━━━━━ Records for this exercise ━━━━━
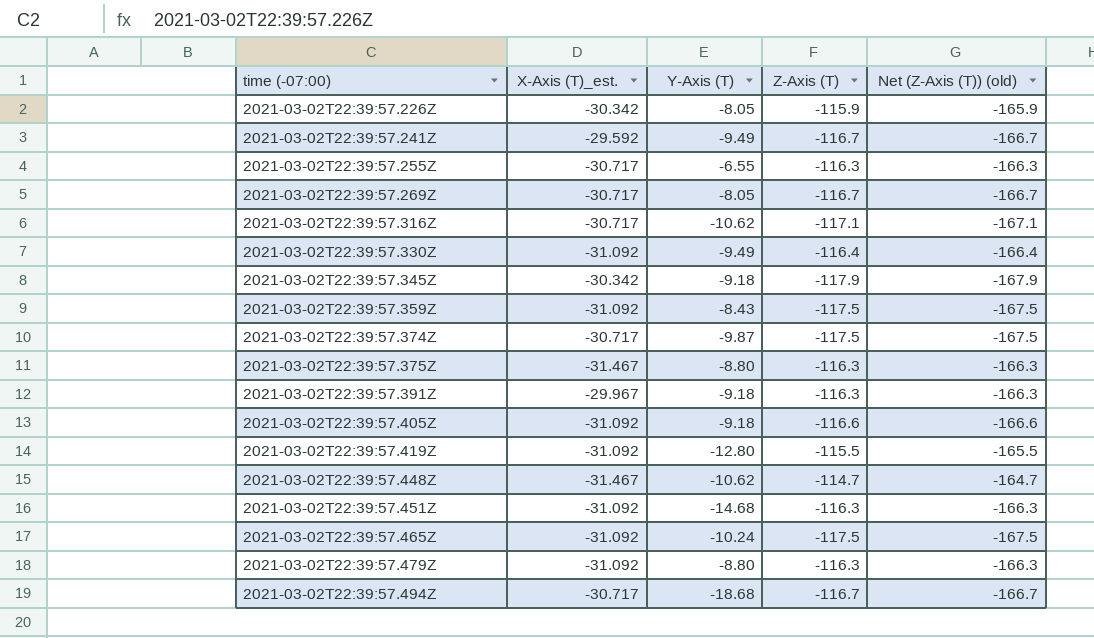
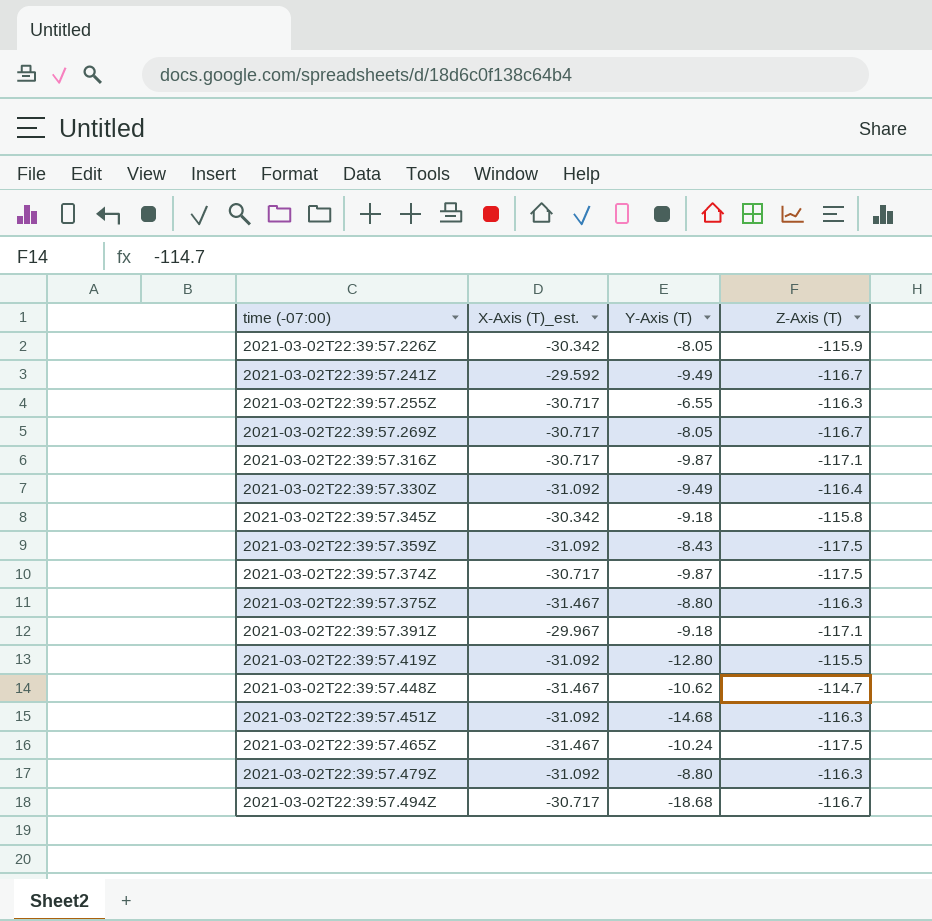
column Net (Z-Axis (T)) (old) | formula: [Z-Axis (T)] - 50 -> none
row 2021-03-02T22:39:57.405Z: -31.092 | -9.18 | -116.6 | -166.6 -> none
2021-03-02T22:39:57.316Z | Y-Axis (T): -10.62 -> -9.87
2021-03-02T22:39:57.345Z | Z-Axis (T): -117.9 -> -115.8
2021-03-02T22:39:57.391Z | Z-Axis (T): -116.3 -> -117.1
2021-03-02T22:39:57.465Z | X-Axis (T)_est.: -31.092 -> -31.467

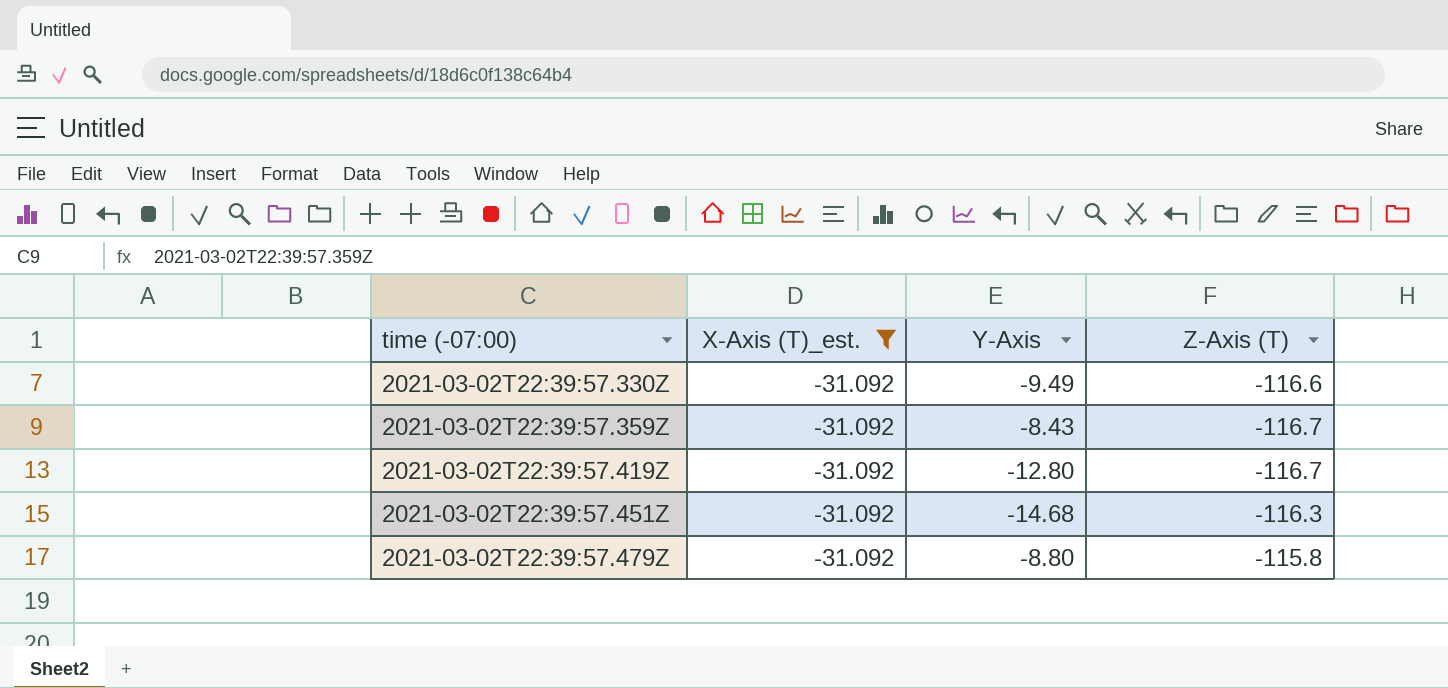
filter: none -> X-Axis (T)_est. = -31.092
column name: Y-Axis (T) -> Y-Axis
2021-03-02T22:39:57.330Z | Z-Axis (T): -116.4 -> -116.6
2021-03-02T22:39:57.359Z | Z-Axis (T): -117.5 -> -116.7
2021-03-02T22:39:57.419Z | Z-Axis (T): -115.5 -> -116.7
2021-03-02T22:39:57.479Z | Z-Axis (T): -116.3 -> -115.8

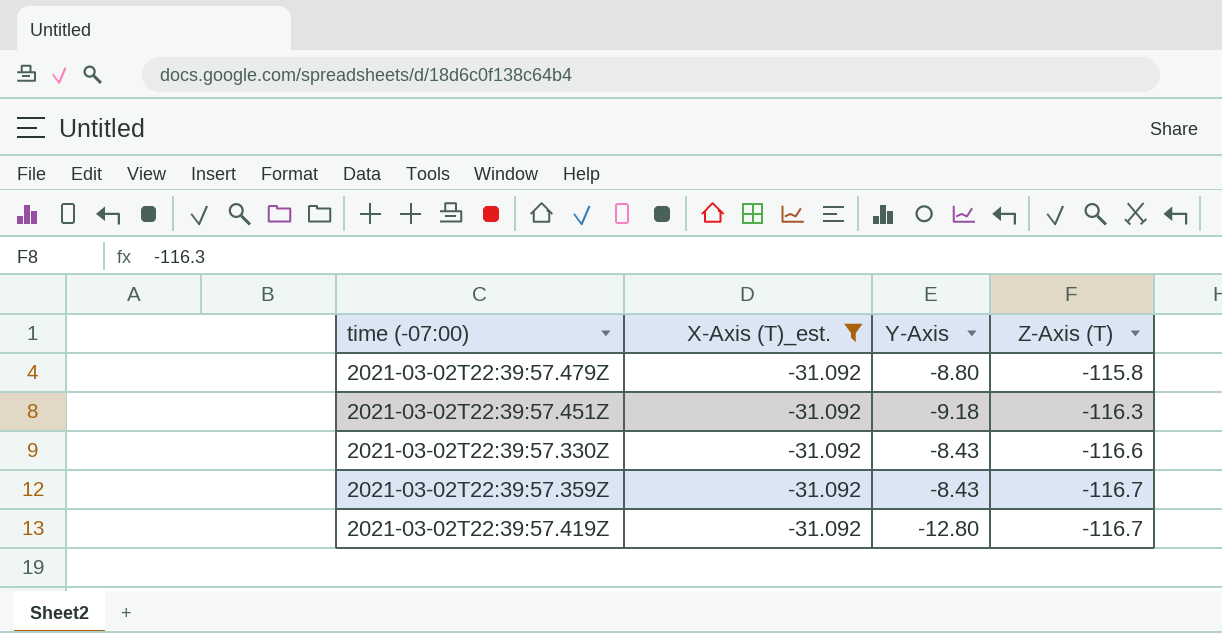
row order: time (-07:00) ascending -> Z-Axis (T) descending
2021-03-02T22:39:57.451Z | Y-Axis: -14.68 -> -9.18
2021-03-02T22:39:57.330Z | Y-Axis: -9.49 -> -8.43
━━━━━
Write out again the lines from the one with "2021-03-02T22:39:57.479Z | Z-Axis" through the end of the records exactly, without any of the pictures.

* The answer *
2021-03-02T22:39:57.479Z | Z-Axis (T): -116.3 -> -115.8

row order: time (-07:00) ascending -> Z-Axis (T) descending
2021-03-02T22:39:57.451Z | Y-Axis: -14.68 -> -9.18
2021-03-02T22:39:57.330Z | Y-Axis: -9.49 -> -8.43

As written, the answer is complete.